Experiments
You might want to take a look at the following pages before exploring experiments:
On this page we describe how to specify experiments in our experiments.yml file. We will see how
to use builds in experiments, redirect the output and enable options such as repeating experiments or
setting a timeout. Moreover, we will see that simexpal can be used together with batch schedulers (e.g.
Slurm,
Oracle Grid Engine (formerly SGE),
…), and how to set environment variables.
Specifying Experiments
In this section we will see how to specify experiments with different kinds of Instances and Variants by using the keys:
name: name of the experimentargs: list of experiment arguments.
Experiments with Local/Remote Instances
Assuming we have a ./my_sort.py file in the same directory as the
experiments.yml that takes a keyword argument --algo and a path to a
single (local/remote) instance
as input, we can define our experiments.yml as follows:
1experiments:
2 - name: insertion-sort
3 args: ['./my_sort.py', '--algo=insertion-sort', '@INSTANCE@']
4 stdout: out
In the examples above we created an experiment named insertion-sort. As experiment arguments we have
a list of strings (instead of one space separated string). Note that the @-variable
@INSTANCE@ resolves to the paths of the instances given in the instances stanza, i.e,
/instance_directory/<instance_name>.
If the instances have Extra Arguments, we further need to add the @-variable
@EXTRA_ARGS@ to the experiment arguments, e.g,
args: ['./my_sort.py', '--algo=insertion-sort', '@INSTANCE@', '@EXTRA_ARGS@'] for the example above.

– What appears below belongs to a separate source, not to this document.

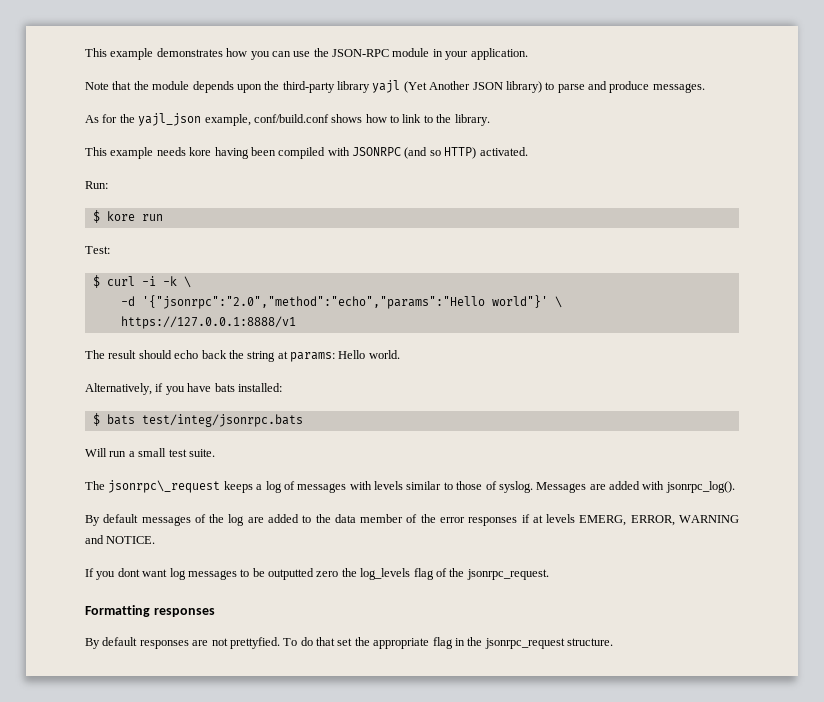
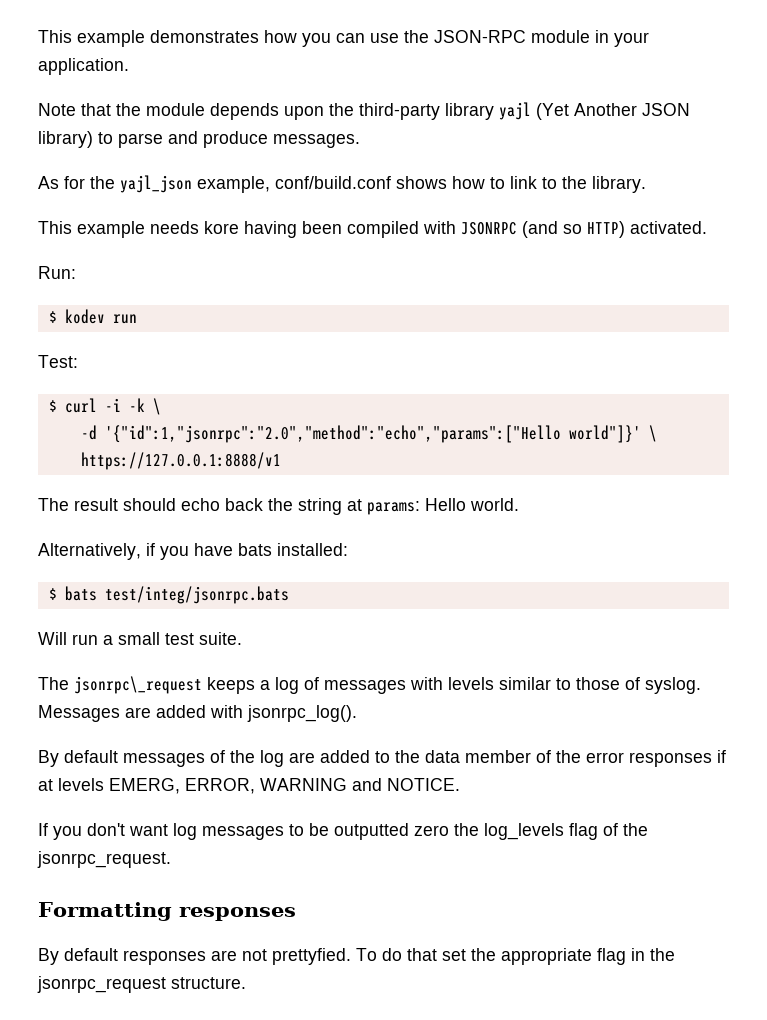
[106,211,135,221] kore -> [64,309,105,324] kodev
[141,295,548,309] '{"jsonrpc":"2.0","method":"echo","params":"Hello world"}' -> [104,425,641,443] '{"id":1,"jsonrpc":"2.0","method":"echo","params":["Hello world"]}'
[117,568,140,577] dont -> [87,823,125,836] don't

@EXTRA_ARGS@ will resolve to the specified extra arguments of the respective instance (and also the used
variants, see below).
Experiments with Multiple Extension Instances
Specifying experiments with multiple extension instances works similarly to
specifying experiments with local/remote intances. They
only differ in the used @-variable in the experiment arguments. Here, we use the
@-variable @INSTANCE:<ext>@, where <ext> is an extension that is specified in the
extensions key of an instance in the instances stanza.
Assuming you have an algorithm that takes a path to a .graph and a .yxz file as input, you can
specify your experiment as follows:
1experiments:
2 - name: graph-algorithm
3 args: ['./algorithm.py', '@INSTANCE:graph', '@INSTANCE:xyz@']
4 stdout: out
The @INSTANCE:graph@ variable will resolve to /instance_directory/<instance_name>.graph during
runtime. Analogously for the @INSTANCE:xyz@ variable.
Extra Arguments are handled analogously to the case of Experiments with Local/Remote Instances.
Experiments with Arbitrary Input File Instances
Specifying experiments with arbitrary input file instances works similarly to
specifying experiments with multiple extension intances.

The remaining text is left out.